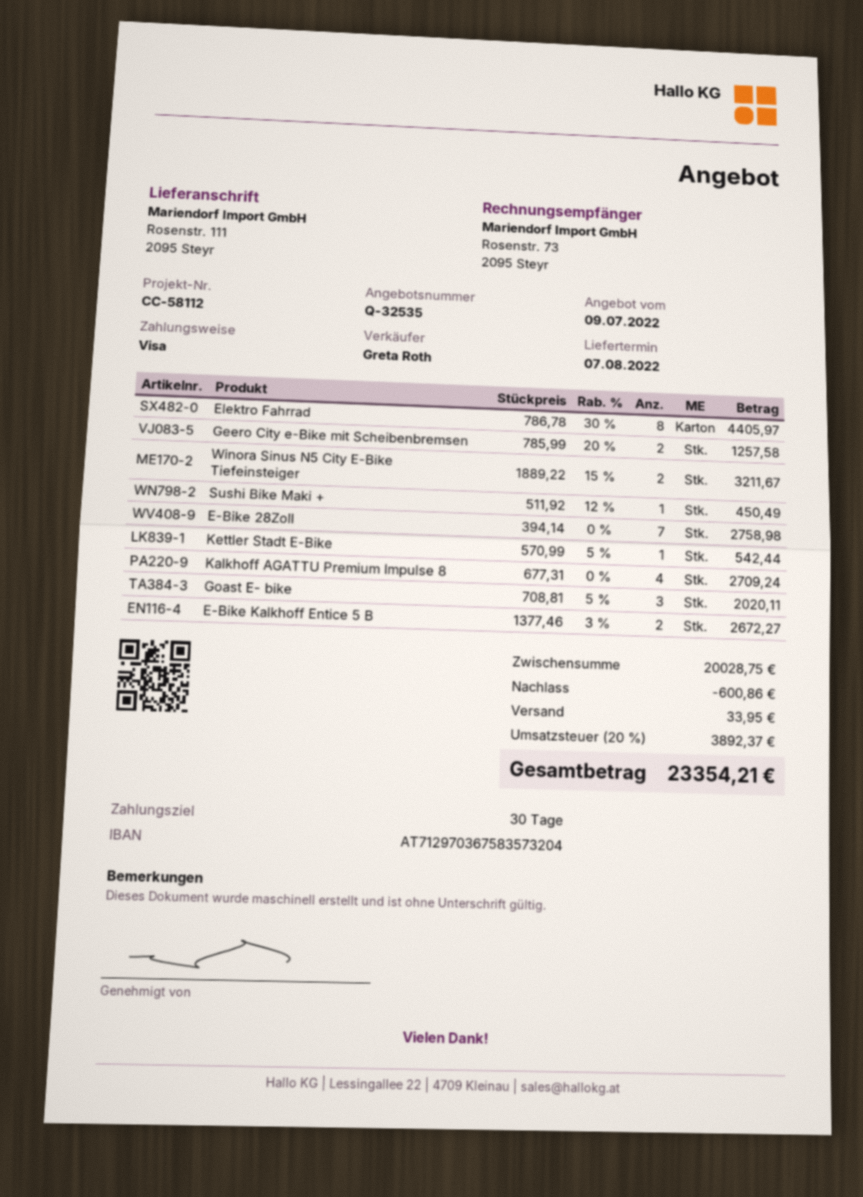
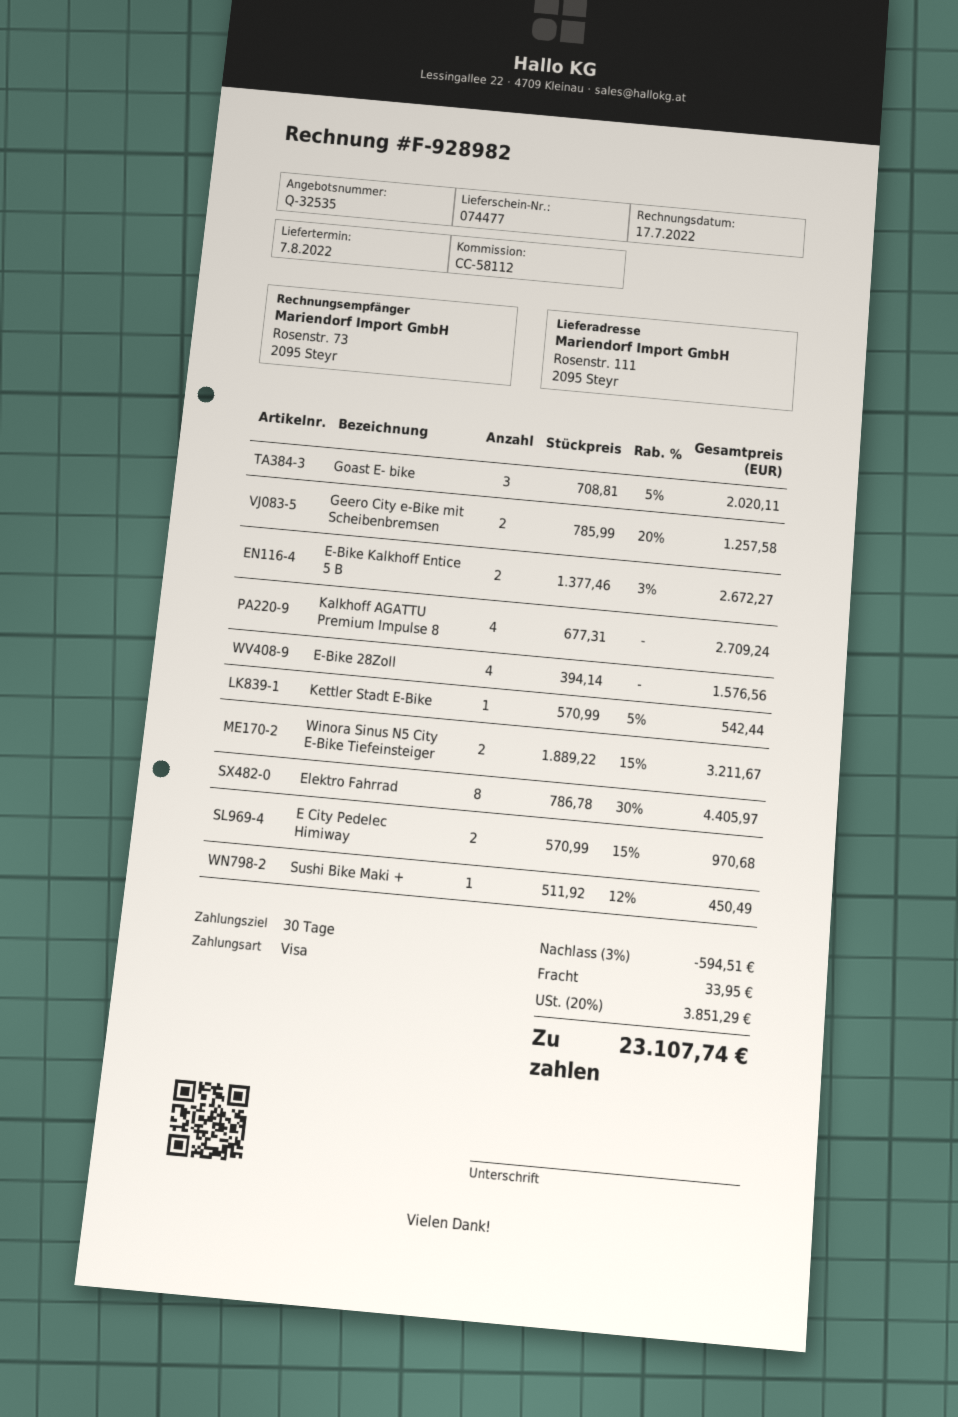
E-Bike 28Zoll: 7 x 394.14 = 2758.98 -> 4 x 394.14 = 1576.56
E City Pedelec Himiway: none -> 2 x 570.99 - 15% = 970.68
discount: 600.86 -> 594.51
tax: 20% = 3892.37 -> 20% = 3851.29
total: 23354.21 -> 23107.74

☆ ☆ ☆

WORK ITEM.
Write out the whole listing exactly, with no pictures.

RESULT.
E-Bike 28Zoll: 7 x 394.14 = 2758.98 -> 4 x 394.14 = 1576.56
E City Pedelec Himiway: none -> 2 x 570.99 - 15% = 970.68
discount: 600.86 -> 594.51
tax: 20% = 3892.37 -> 20% = 3851.29
total: 23354.21 -> 23107.74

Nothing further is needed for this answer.